Yemen leader proposes reconciliation talks to be moved to Saudi
ADEN - Yemeni President Abedrabbo Mansour Hadi called Tuesday for troubled UN-brokered reconciliation talks to be moved to neighbouring Saudi Arabia if agreement cannot be reached on a venue inside Yemen.
The call came as at least 32 people were killed in clashes between Shiite Huthi gunmen and Sunni tribesmen backed Al-Qaeda militants in central Yemen, tribal source said.
The talks, which had been held in the Shiite militia-held capital Sanaa, have broken down since Hadi escaped to second city Aden last month after weeks under effective house arrest.
The Western-backed president, who withdrew a January resignation offer after his escape saying it had been made under duress, had proposed that the talks resume in Aden or in Yemen's third city Taez, which is also outside the control of the Huthi militia.
"As Aden and Taez are not accepted by some, I call for shifting the talks to the headquarters of the GCC in Riyadh," Hadi told tribal chiefs.
He also called for the six-member Gulf Cooperation Council, which group's impoverished Yemen's oil-rich neighbours, to sponsor the talks, an aide said.
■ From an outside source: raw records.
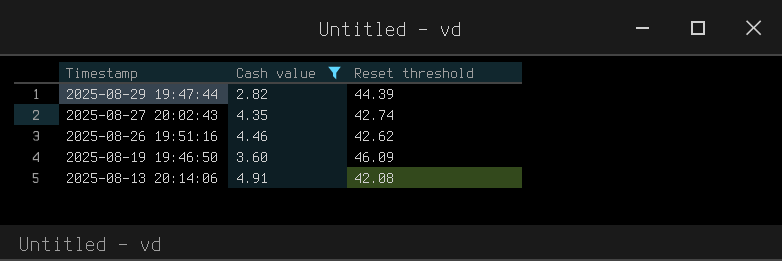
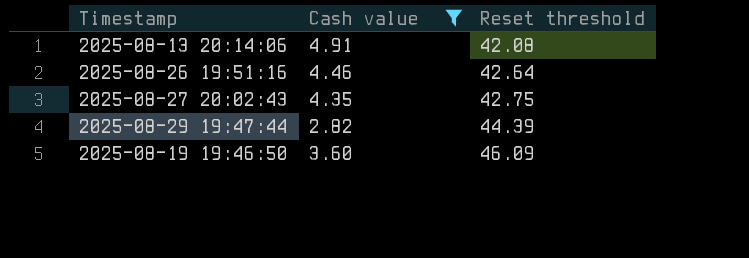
row order: Timestamp descending -> Reset threshold ascending
2025-08-26 19:51:16 | Reset threshold: 42.62 -> 42.64
2025-08-27 20:02:43 | Reset threshold: 42.74 -> 42.75

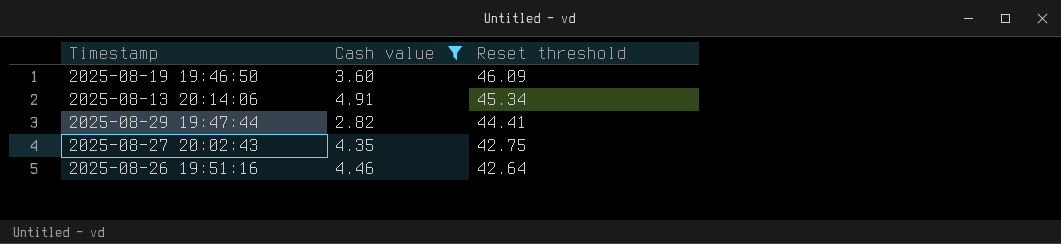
row order: Reset threshold ascending -> Reset threshold descending
2025-08-13 20:14:06 | Reset threshold: 42.08 -> 45.34
2025-08-29 19:47:44 | Reset threshold: 44.39 -> 44.41

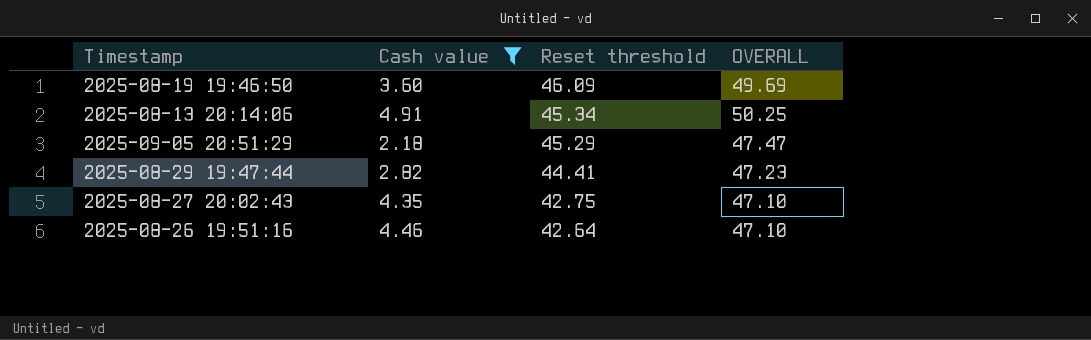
column OVERALL | formula: none -> [Cash value] + [Reset threshold]
row 2025-09-05 20:51:29: none -> 2.18 | 45.29 | 47.47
The Huthis, who control much of northern Yemen and have set up their own government institutions in the capital, have opposed any change of venue for the UN-brokered talks.
The General People's Congress party of ousted strongman Ali Abdullah Saleh, who is widely accused of backing the militia, has warned that it will boycott any talks held outside Sanaa.
It is by no means clear that Riyadh will be any more acceptable as a venue to the Huthis or their supporters.
The GCC has thrown its support behind Hadi and several member states have moved their embassies to Aden since his escape.
The Sunni-ruled Gulf states are deeply suspicious of the Huthis, fearing they will take Yemen into the orbit of Shiite Iran.
The Shiite militia has clashed repeatedly with Sunni tribes as they have advanced into confessionally mixed or mainly Sunni areas of central Yemen since overrunning the capital last September.
At least 25 Huthis and seven Sunni tribesmen were killed in fighting in Baida province on Tuesday, tribal sources said.
Yemen's feared Al-Qaeda branch, which has sought to exploit the power vacuum, kept up its attacks on the army in the troubled southeast.
A bomb attack killed three soldiers near the jihadist stronghold of Qatan in the Hadramawt valley in the province's rugged interior, a military official said.